*Task requirements*
Beginning at the line that includes "[546,422,563,437] ● -> (129, 473) //" in the entries below, print each line exactly as it appears, through the last one.

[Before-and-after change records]

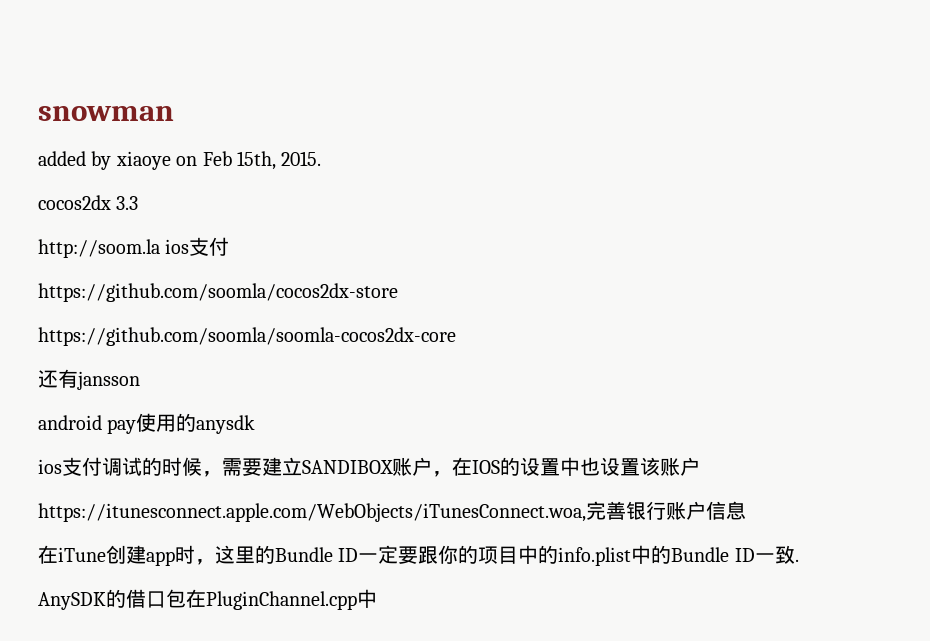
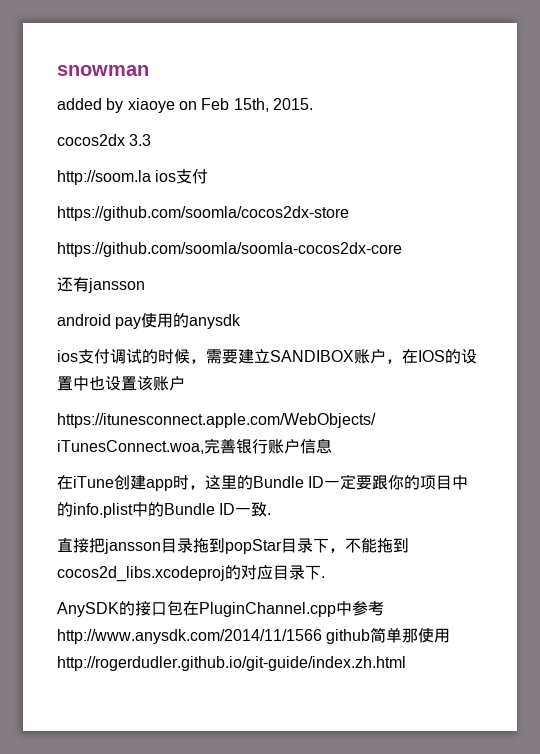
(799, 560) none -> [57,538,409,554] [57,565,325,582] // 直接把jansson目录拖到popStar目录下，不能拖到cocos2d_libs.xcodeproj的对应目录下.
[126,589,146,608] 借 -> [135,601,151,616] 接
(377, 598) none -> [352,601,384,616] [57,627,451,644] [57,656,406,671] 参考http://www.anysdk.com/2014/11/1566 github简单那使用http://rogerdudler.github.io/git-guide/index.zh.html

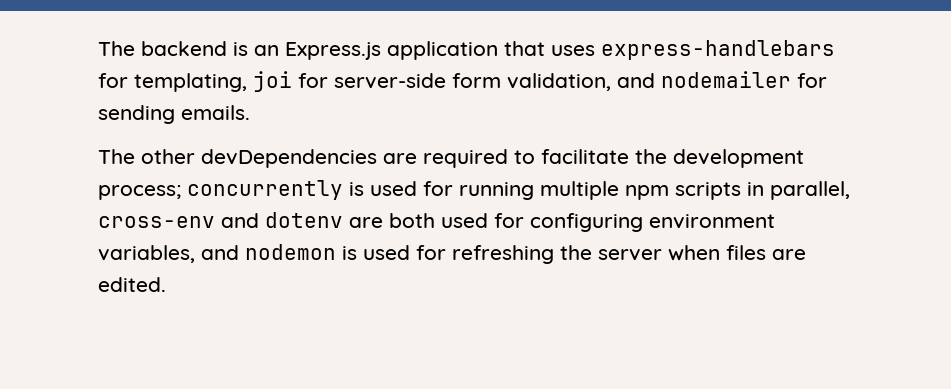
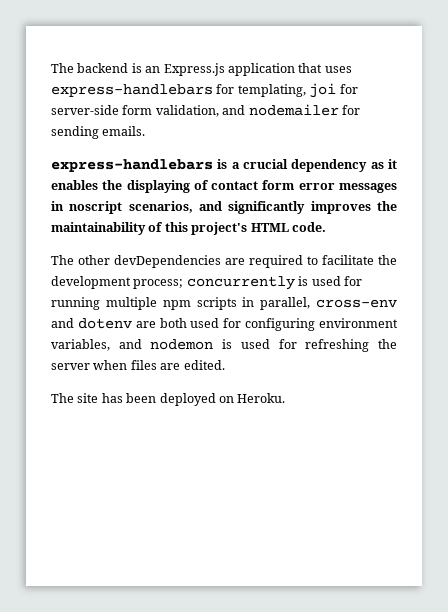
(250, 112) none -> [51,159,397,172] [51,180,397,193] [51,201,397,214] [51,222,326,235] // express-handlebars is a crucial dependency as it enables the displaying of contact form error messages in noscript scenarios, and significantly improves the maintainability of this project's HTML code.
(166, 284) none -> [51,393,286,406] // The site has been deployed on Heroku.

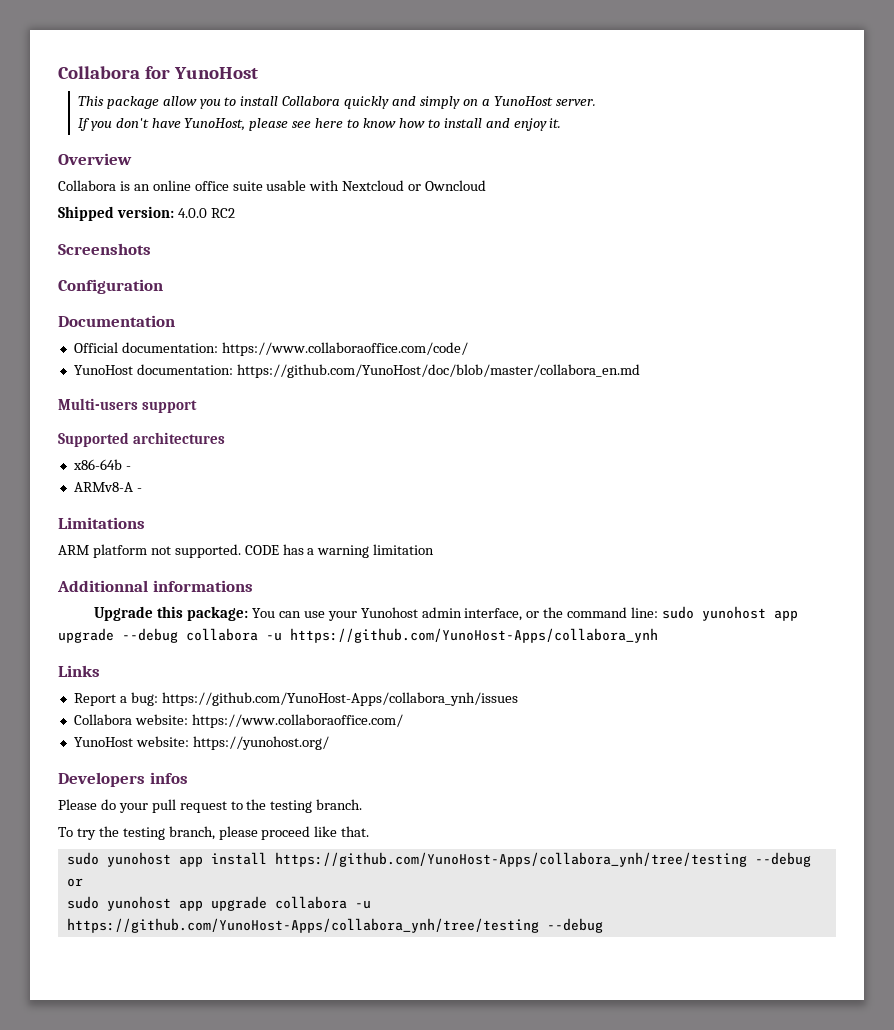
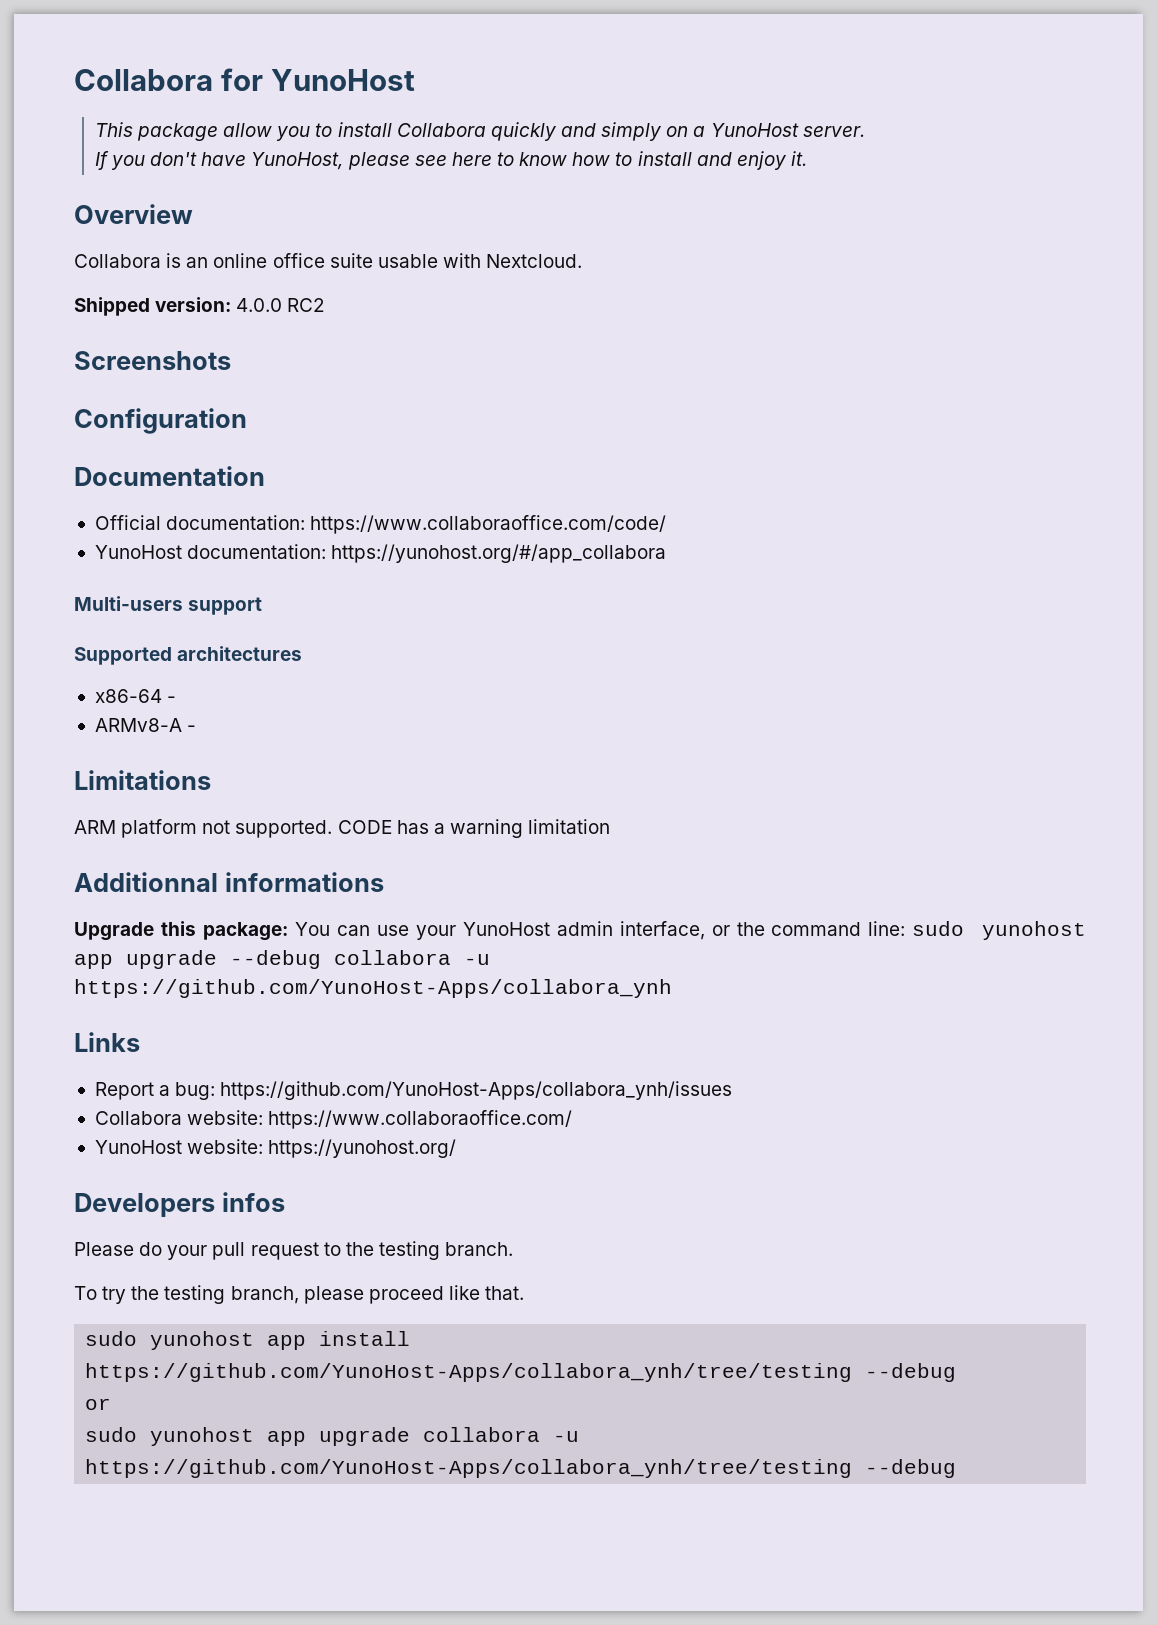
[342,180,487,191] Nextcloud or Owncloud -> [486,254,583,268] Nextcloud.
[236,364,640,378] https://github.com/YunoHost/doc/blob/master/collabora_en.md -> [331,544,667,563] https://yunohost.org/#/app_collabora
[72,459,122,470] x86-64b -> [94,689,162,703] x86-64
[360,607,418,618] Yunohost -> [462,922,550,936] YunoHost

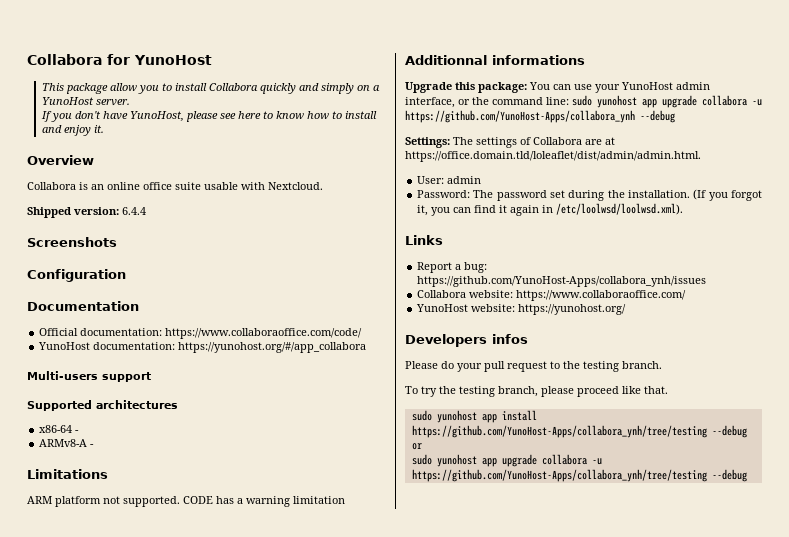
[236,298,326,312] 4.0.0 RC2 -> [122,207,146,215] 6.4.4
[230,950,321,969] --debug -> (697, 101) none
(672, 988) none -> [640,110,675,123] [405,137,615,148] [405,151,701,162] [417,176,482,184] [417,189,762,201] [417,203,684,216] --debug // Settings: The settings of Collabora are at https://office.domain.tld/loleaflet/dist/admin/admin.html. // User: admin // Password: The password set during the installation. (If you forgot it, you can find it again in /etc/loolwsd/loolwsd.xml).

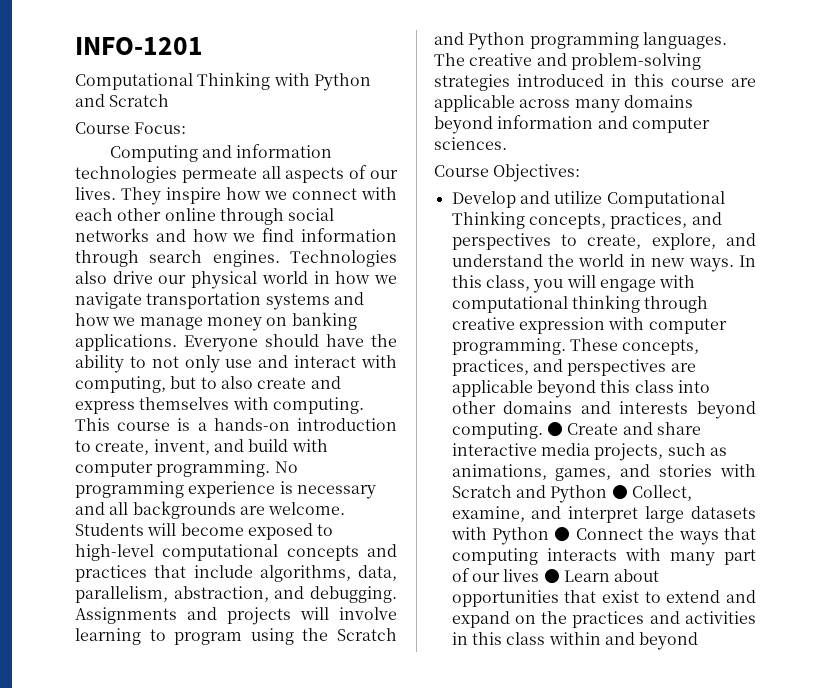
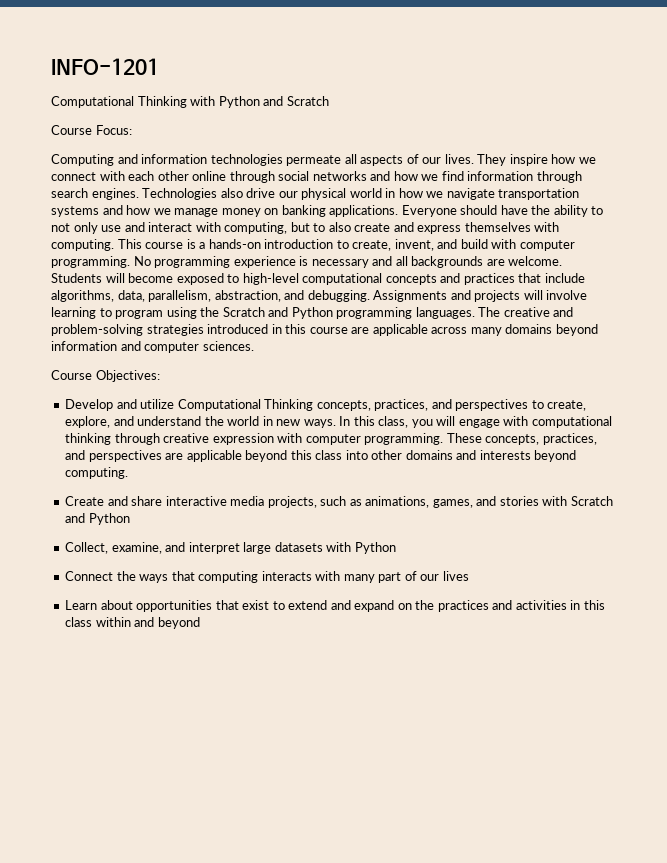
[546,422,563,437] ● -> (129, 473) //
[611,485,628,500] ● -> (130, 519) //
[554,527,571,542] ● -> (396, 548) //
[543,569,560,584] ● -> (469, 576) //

*Reply to the task*
[546,422,563,437] ● -> (129, 473) //
[611,485,628,500] ● -> (130, 519) //
[554,527,571,542] ● -> (396, 548) //
[543,569,560,584] ● -> (469, 576) //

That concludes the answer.